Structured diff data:
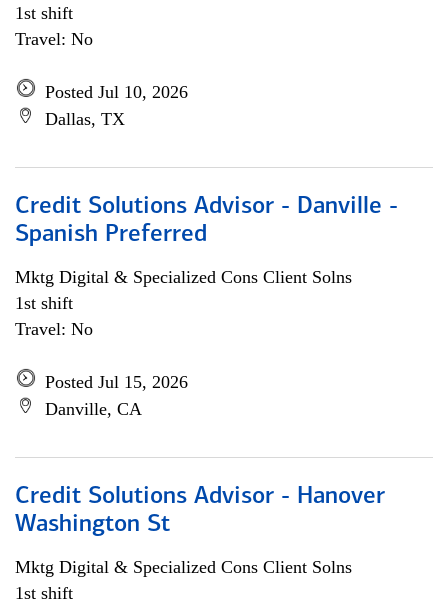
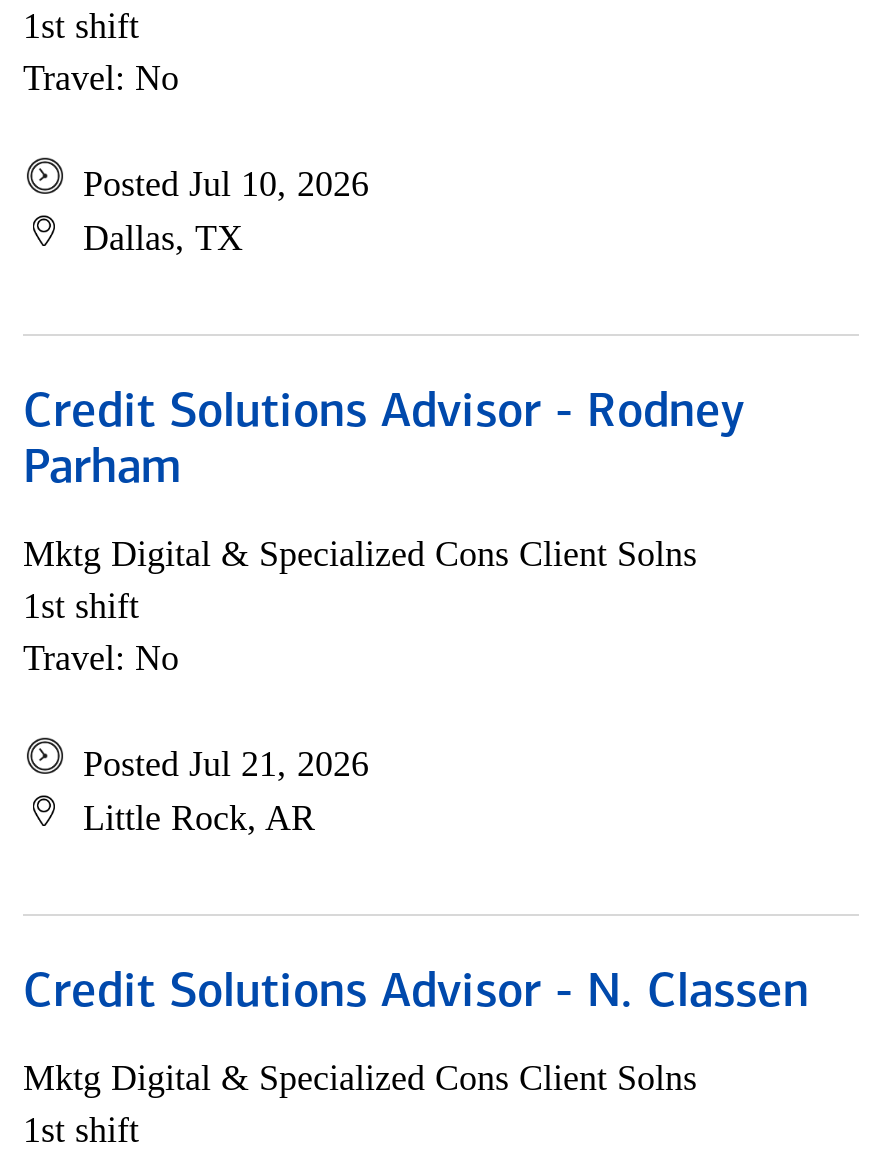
- Credit Solutions Advisor - Danville -
- Spanish Preferred
+ Credit Solutions Advisor - Rodney
+ Parham

- Posted Jul 15, 2026
- Danville, CA
+ Posted Jul 21, 2026
+ Little Rock, AR

- Credit Solutions Advisor - Hanover
- Washington St
+ Credit Solutions Advisor - N. Classen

What you are asked to do — Give back, unchanged, the line that holds "- Posted Jul 15, 2026" along with all lines after it through the last line above.

Finished exercise —
- Posted Jul 15, 2026
- Danville, CA
+ Posted Jul 21, 2026
+ Little Rock, AR

- Credit Solutions Advisor - Hanover
- Washington St
+ Credit Solutions Advisor - N. Classen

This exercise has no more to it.